Research & Papers

Agnostic learning in (almost) optimal time via Gaussian surface area

New proof reduces required polynomial degree from O(Γ²/ε⁴) to Õ(Γ²/ε²), matching known lower bounds.

Deep Dive

A team of researchers—Lucas Pesenti, Lucas Slot, and Manuel Wiedmer—has published a theoretical breakthrough in machine learning theory titled 'Agnostic learning in (almost) optimal time via Gaussian surface area.' Their work addresses a fundamental problem in computational learning theory: how efficiently can algorithms learn concept classes in the challenging agnostic model, where no assumption is made about data fitting a target concept perfectly.
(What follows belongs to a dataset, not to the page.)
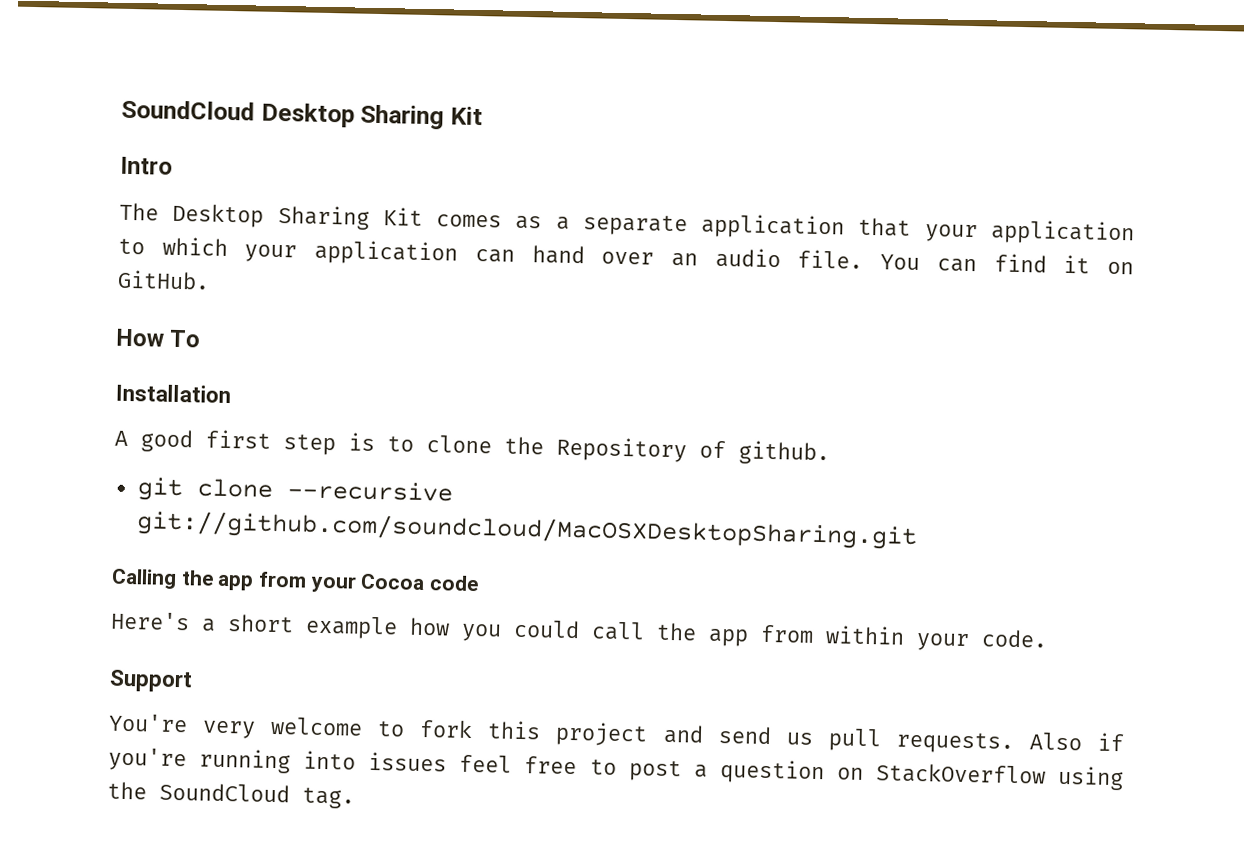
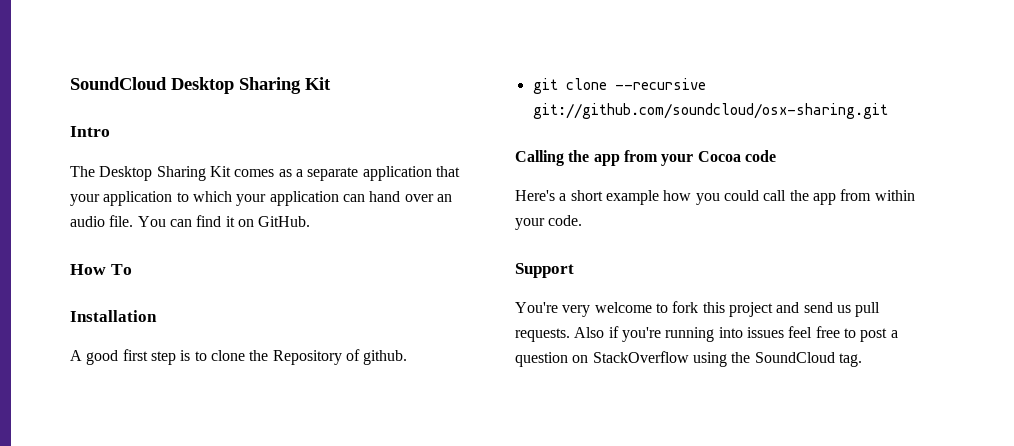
- git clone --recursive git://github.com/soundcloud/MacOSXDesktopSharing.git
+ git clone --recursive git://github.com/soundcloud/osx-sharing.git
The complexity of this learning task under Gaussian data distributions is closely tied to how well the concept class can be approximated by low-degree polynomials, measured by its Gaussian surface area (Γ).

Previously, Klivans et al. (2008) established that a polynomial degree of d = O(Γ²/ε⁴) was sufficient to achieve an ε-approximation. The new analysis dramatically improves this bound to d = Õ(Γ²/ε²), where Õ hides logarithmic factors. This quadratic improvement in the dependence on the accuracy parameter ε is significant because it essentially matches known lower bounds established by Diakonikolas et al. (2021). The proof technique adapts a construction originally developed by Feldman et al. (2020) for the Boolean hypercube to the Gaussian setting.

The result provides near-optimal complexity bounds for agnostically learning important concept classes like polynomial threshold functions within the statistical query (SQ) model. The SQ model is a restricted but powerful computational framework where algorithms can only access data through statistical queries about averages, rather than examining individual examples. This model is both practically relevant for understanding noise-tolerant learning and theoretically important for establishing computational lower bounds. By closing the gap between upper and lower bounds, this work essentially settles the query complexity for this family of learning problems under Gaussian distributions.

Key Points
  • Improves polynomial degree requirement from O(Γ²/ε⁴) to Õ(Γ²/ε²) for ε-approximation under Gaussian marginals
  • Yields near-optimal bounds for agnostically learning polynomial threshold functions in the statistical query model
  • Proof adapts Feldman et al.'s Boolean hypercube construction to the Gaussian setting, closing a theoretical gap

Why It Matters

Provides fundamental limits for efficient learning algorithms, guiding development of provably optimal ML methods under realistic noise conditions.